Den Abend retteten letztlich einige Wenige: Hier ist zuallererst Michael Spyres zu nennen. Der „Baritenor“ legte einen astreinen Palestrina vor, dessen Hoffnungen in klar leuchtenden Passagen genauso zum Ausdruck kamen, wie in matt-düsteren Klangfarben die Zweifel an seiner Arbeit und der nagende Verlust seiner großen Liebe Lukrezia (die in Gestalt von Monika Bohinec gleichfalls einen Lichtblick von funkelnder Brillanz während ihres kurzen Auftrittes erzeugen konnte). Ebenso zu nennen sind Michael Laurenz als Bernardo Novagerio und Matthäus Schmidlechner als Bischof von Budoja, die mit herausragenden Stimmen nicht nur Akzente setzen konnten, sondern dauerhaft jenes Niveau boten, welches dieses Stück erforderte: Technische Präzision, klangliche Brillanz und Klarheit, sowie perfekt akzentuiertes Spiel. Günther Groissböcks Auftritt als Papst Pius IV war zwar kurz, aber freilich ohne jedweden Tadel, was nicht anders zu erwarten war. Schliesslich konnte auch Kathrin Zukowski mit ihrem Hausdebüt als Ighino einen mehr als positiven Eindruck hinterlassen: Drohte sie erst ebenfalls mit dauerhaftem Vibrato unangenehm zu wanken, konnte sie im dritten Akt tatsächlich tief emotionale Momente herausarbeiten, deren eingängige Wirkung Lust auf mehr machten. Eine junge Sopranistin, auf die auch in Zukunft zu schauen sein wird.

Beachtlich sind in Gänze dann jene Stellen, in denen Maestro Thielemann das Orchester in Tutti-Passagen zu vollem Effekt herausbilden kann – das sitzt dann natürlich wie eine Eins und erzeugt wenigstens einige Momente intensiver Gefühle und innig wallender Begeisterung. Was an diesem Abend aber leider fehlt sind die kleinen, magischen Momente, das Sezieren  und wieder zusammensetzen des Werkes in einer neuen, nie gehörten Form und schlichtweg das Erleben der Größe des Werks in seiner ganzen Opulenz. Dafür wird auch im Orchester zu häufig bei den Bläsern gequietscht und bei den Streichern unsauber gekratzt.

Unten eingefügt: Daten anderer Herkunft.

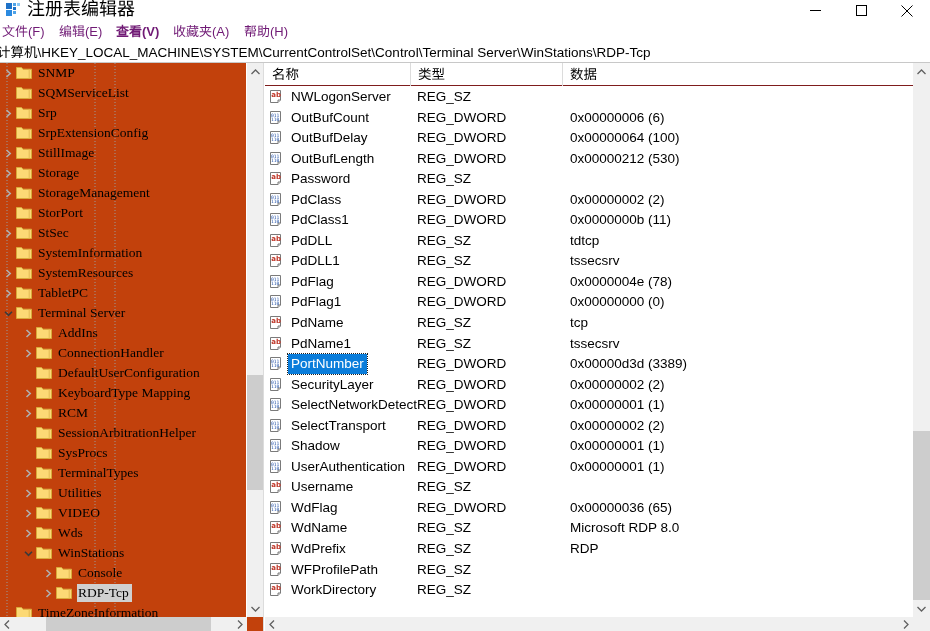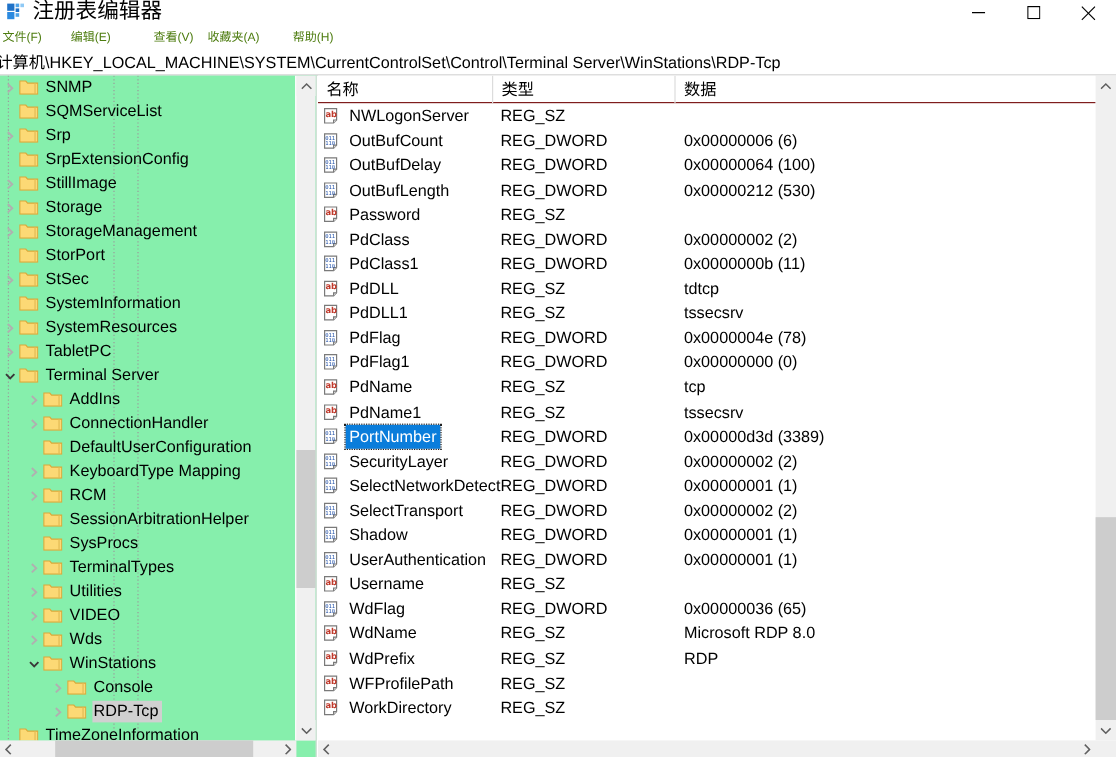--- a/index.html
+++ b/index.html
@@ -50,7 +50,7 @@
     display: flex; align-items: center;
   }
   .menu-item {
-    font-size: 10px; color: #4d7c0f;
+    font-size: 13px; color: #701a75;
     padding: 0 0; margin-right: 0;
     line-height: 21px; white-space: nowrap;
     cursor: default;

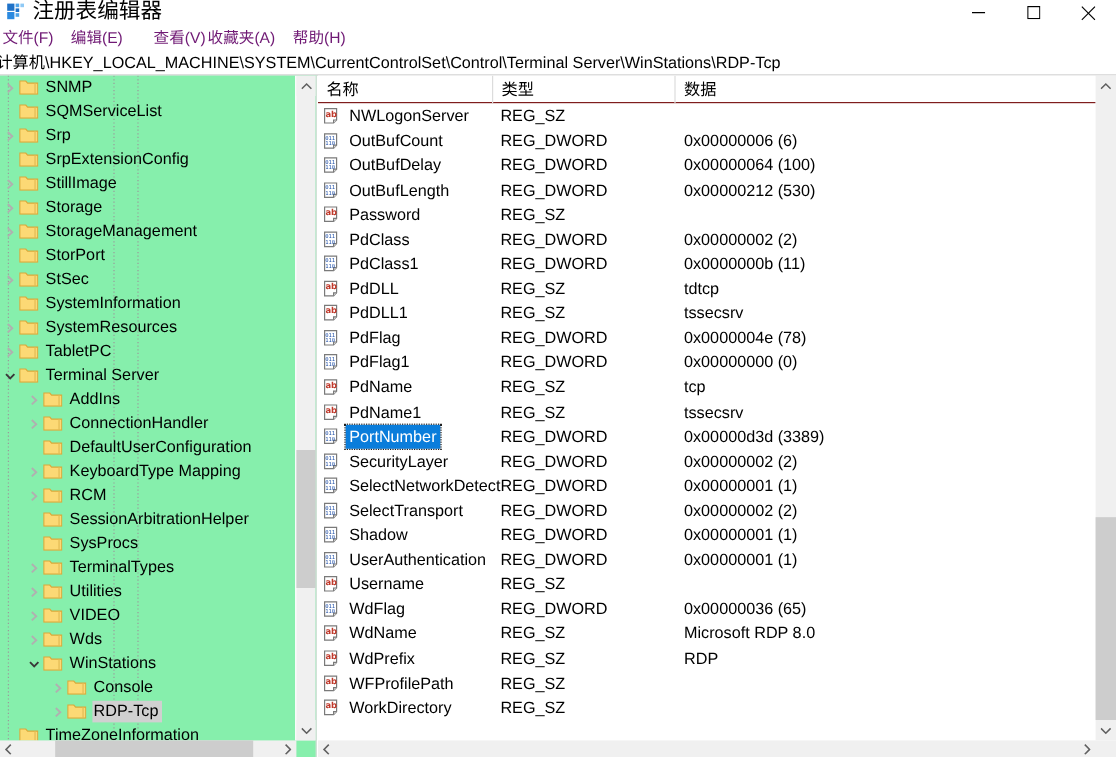--- a/index.html
+++ b/index.html
@@ -57,7 +57,7 @@
   }
   #menu-file   { position: absolute; left: 2px; }
   #menu-edit   { position: absolute; left: 59px; }
-  #menu-view   { position: absolute; left: 128px; }
+  #menu-view   { position: absolute; left: 116px; font-weight: bold; }
   #menu-fav    { position: absolute; left: 173px; }
   #menu-help   { position: absolute; left: 244px; }
 

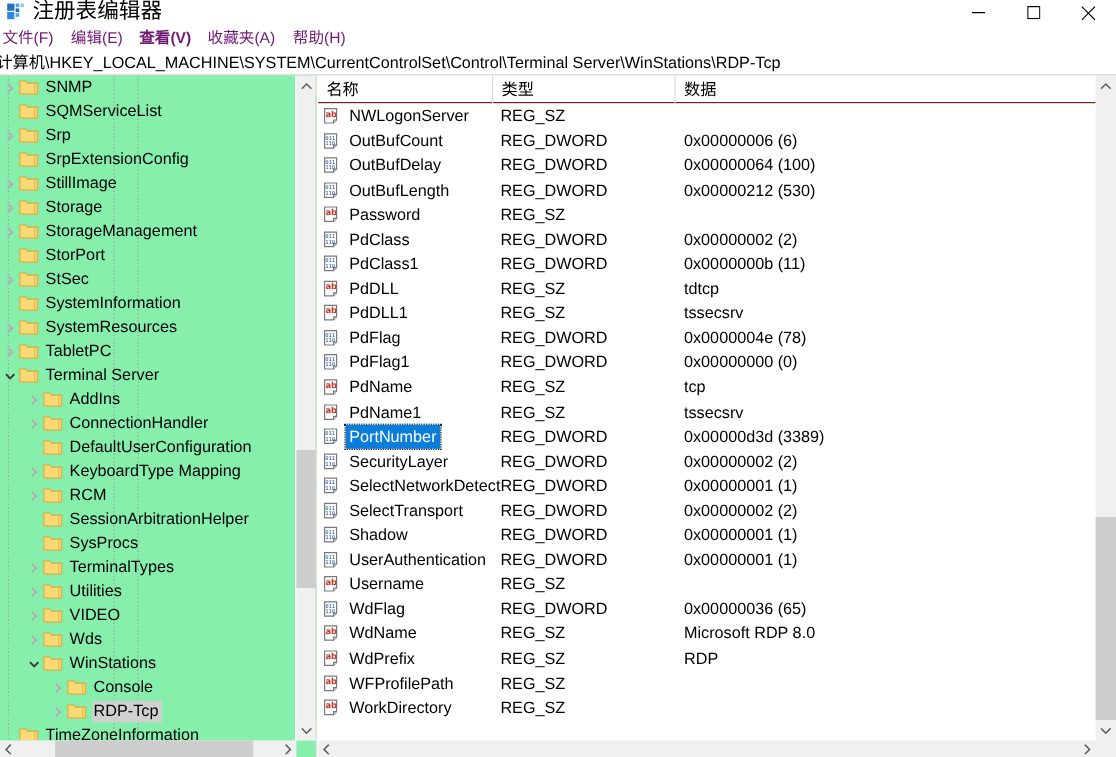--- a/index.html
+++ b/index.html
@@ -77,9 +77,10 @@
   
   #pane-tree {
     position: absolute; left: 0; top: 63px; width: 264px; height: 568px;
-    background: #86efac;
+    background: #c2410c;
     border-right: 1px solid #dcdcdc;
     overflow: hidden;
+    font-family: Liberation Serif, serif;
   }
   #tree-scroll-area {
     position: absolute; left: 0; top: 0; width: 247px; height: 554px;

Als Fazit bleibt zu sagen: Ohne ausreichende Proben kann auch ein Zauberer wie Christian Thielemann ein solches Werk nicht zur Geltung bringen. Dazu fehlt es an der Wiener Staatsoper einfach zu sehr an großen Stimmen, ausreichend Vorbereitungszeit und schlichtweg ausreichender Erfahrung mit großen und gut erarbeiteten (!) Partien. Ein Abend, der zwar solide war, aber keinesfalls den Ansprüchen einer Wiener Staatsoper genügen kann und darf, also der keinesfalls sein Geld wert war. Umso größer ist letztlich die Enttäuschung, stand dieser Abend doch zumindest für Freunde des Deutschen Fachs als Höhepunkt auf dem Spielplan der Saison, bewies aber letztlich doch nur, daß man am Opernring nicht mehr in der Lage ist, solche Werke passend auf die Bühne zu bringen. Wenn eben die Magie eines Ortes zerstört wurde, kann auch der beste Zauberer kein Staunen mehr in den Ruinen von einst erzeugen. Wie Palestrina in Pfitzners Werk eben sagt: „Wie wäre Künstlers schaffendes Organ, nicht auch dem Zeitlich-Trüben untertan“…

E.A.L.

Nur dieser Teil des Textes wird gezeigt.